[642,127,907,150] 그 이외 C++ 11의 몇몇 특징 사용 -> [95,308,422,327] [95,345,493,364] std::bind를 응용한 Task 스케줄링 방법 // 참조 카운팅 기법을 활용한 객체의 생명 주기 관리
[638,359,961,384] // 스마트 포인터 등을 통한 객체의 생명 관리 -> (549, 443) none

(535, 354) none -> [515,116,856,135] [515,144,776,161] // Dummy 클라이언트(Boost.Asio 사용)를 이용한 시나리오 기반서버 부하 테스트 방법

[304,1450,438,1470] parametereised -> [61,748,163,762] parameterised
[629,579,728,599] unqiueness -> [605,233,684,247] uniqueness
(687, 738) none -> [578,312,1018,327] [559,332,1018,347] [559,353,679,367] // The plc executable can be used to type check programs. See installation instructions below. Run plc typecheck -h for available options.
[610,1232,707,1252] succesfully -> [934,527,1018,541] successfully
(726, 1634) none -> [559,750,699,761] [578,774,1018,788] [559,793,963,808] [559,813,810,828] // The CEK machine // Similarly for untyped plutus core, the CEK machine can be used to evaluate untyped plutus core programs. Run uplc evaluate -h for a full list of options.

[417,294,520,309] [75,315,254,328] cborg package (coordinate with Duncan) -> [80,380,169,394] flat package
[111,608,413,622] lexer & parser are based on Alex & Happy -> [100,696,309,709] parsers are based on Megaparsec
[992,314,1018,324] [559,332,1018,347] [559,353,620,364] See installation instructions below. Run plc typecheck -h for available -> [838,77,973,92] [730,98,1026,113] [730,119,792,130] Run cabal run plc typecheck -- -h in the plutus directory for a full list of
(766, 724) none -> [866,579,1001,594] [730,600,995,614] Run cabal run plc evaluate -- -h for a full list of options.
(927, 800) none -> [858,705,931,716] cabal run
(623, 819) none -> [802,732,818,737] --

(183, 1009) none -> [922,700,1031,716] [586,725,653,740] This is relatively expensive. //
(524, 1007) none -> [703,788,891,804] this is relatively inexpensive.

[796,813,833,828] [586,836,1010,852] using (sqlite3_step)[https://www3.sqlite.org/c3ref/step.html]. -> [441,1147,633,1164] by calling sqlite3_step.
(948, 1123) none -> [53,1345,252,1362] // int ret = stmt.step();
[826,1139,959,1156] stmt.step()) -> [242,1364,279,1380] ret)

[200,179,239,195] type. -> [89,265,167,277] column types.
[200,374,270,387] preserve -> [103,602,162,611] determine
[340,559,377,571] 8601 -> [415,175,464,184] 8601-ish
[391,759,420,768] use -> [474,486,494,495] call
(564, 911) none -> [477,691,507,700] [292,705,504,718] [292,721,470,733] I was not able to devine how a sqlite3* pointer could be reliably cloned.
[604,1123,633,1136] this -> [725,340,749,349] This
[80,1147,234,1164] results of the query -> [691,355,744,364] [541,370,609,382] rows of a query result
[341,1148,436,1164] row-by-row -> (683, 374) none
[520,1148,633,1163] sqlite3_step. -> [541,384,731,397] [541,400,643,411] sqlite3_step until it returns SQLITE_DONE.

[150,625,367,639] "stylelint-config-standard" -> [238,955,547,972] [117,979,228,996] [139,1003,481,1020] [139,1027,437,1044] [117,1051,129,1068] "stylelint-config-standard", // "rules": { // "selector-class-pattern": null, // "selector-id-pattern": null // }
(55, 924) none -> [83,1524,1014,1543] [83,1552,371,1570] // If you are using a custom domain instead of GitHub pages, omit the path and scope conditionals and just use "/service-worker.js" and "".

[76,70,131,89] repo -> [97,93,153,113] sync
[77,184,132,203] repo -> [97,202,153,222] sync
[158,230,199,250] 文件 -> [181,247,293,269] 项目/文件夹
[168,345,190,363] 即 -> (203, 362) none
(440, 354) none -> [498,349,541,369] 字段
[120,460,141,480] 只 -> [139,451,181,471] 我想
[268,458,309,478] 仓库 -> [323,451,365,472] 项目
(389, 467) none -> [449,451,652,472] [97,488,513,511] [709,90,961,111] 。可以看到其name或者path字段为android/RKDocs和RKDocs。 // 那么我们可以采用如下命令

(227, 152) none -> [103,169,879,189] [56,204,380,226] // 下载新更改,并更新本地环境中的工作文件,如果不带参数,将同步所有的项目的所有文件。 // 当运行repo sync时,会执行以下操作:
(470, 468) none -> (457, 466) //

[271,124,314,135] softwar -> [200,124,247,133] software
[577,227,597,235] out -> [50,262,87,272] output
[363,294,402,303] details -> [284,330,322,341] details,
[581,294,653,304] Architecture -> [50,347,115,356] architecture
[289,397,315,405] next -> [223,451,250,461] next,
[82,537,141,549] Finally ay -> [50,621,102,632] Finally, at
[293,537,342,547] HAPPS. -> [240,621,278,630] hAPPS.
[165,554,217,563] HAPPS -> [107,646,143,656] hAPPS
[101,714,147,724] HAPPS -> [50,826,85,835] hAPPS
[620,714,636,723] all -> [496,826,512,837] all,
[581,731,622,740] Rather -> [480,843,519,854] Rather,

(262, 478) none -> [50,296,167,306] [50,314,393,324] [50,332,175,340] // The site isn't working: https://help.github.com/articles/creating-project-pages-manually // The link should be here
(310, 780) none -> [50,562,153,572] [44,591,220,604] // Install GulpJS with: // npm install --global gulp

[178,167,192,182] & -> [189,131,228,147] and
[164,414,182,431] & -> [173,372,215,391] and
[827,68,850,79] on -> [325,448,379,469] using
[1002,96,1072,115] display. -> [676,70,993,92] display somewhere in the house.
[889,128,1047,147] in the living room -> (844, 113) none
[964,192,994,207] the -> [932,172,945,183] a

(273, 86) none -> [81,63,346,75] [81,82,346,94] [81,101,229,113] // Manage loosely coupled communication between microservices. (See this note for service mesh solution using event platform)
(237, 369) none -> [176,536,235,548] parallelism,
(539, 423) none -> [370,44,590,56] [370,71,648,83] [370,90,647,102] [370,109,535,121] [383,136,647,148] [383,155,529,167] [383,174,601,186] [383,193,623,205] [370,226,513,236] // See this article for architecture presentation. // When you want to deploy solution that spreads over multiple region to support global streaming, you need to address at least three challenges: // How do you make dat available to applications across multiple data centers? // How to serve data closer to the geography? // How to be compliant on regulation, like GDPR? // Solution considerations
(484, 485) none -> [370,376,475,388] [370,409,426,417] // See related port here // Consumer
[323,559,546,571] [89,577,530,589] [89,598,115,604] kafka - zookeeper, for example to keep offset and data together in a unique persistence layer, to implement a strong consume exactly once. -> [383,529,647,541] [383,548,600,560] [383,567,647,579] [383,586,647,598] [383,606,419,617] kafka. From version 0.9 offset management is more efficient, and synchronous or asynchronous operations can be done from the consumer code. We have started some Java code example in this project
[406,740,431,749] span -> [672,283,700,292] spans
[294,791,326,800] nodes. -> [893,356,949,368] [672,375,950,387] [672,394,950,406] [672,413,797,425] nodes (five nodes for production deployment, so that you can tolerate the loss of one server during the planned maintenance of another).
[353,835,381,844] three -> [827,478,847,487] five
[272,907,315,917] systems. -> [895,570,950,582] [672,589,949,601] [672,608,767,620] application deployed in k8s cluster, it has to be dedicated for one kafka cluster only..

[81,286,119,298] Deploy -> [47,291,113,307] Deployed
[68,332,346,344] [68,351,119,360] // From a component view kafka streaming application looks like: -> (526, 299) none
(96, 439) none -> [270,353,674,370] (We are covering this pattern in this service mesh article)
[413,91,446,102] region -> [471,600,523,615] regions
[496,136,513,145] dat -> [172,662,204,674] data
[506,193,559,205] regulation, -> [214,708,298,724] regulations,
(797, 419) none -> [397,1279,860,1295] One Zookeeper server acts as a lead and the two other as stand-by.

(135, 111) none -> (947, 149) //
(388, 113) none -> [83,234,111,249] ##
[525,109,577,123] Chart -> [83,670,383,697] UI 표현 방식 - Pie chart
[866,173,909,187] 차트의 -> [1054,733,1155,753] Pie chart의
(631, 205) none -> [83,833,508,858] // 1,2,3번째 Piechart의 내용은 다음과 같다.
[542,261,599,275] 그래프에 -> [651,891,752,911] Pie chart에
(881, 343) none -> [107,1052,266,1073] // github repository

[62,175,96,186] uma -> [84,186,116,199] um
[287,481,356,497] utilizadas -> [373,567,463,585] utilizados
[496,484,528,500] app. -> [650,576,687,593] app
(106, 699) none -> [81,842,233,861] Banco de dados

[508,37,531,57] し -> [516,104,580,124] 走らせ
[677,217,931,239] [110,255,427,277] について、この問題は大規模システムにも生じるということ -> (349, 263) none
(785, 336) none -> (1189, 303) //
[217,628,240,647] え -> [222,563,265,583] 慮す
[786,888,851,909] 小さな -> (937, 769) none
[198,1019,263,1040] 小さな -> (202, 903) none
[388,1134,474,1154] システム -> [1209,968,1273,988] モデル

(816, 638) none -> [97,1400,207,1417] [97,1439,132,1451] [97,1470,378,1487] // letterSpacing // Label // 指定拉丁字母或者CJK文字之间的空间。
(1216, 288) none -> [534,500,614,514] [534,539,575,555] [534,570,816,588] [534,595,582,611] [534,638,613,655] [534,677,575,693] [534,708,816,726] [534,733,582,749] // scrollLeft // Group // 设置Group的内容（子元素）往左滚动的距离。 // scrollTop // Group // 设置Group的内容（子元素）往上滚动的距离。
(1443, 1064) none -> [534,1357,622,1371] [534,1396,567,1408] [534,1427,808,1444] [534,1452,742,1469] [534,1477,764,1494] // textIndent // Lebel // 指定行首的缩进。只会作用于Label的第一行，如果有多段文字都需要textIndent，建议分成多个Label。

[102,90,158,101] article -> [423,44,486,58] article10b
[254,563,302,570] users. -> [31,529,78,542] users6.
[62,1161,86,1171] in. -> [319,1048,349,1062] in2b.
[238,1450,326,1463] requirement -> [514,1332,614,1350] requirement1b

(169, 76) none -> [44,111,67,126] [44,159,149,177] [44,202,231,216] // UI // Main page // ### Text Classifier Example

* [WHAT TO WORK ON]: Give the number of lines that include the word "evaluate" in the listing. Nothing else belongs in the reply.

* [SOLUTION TO THIS EXERCISE]: 2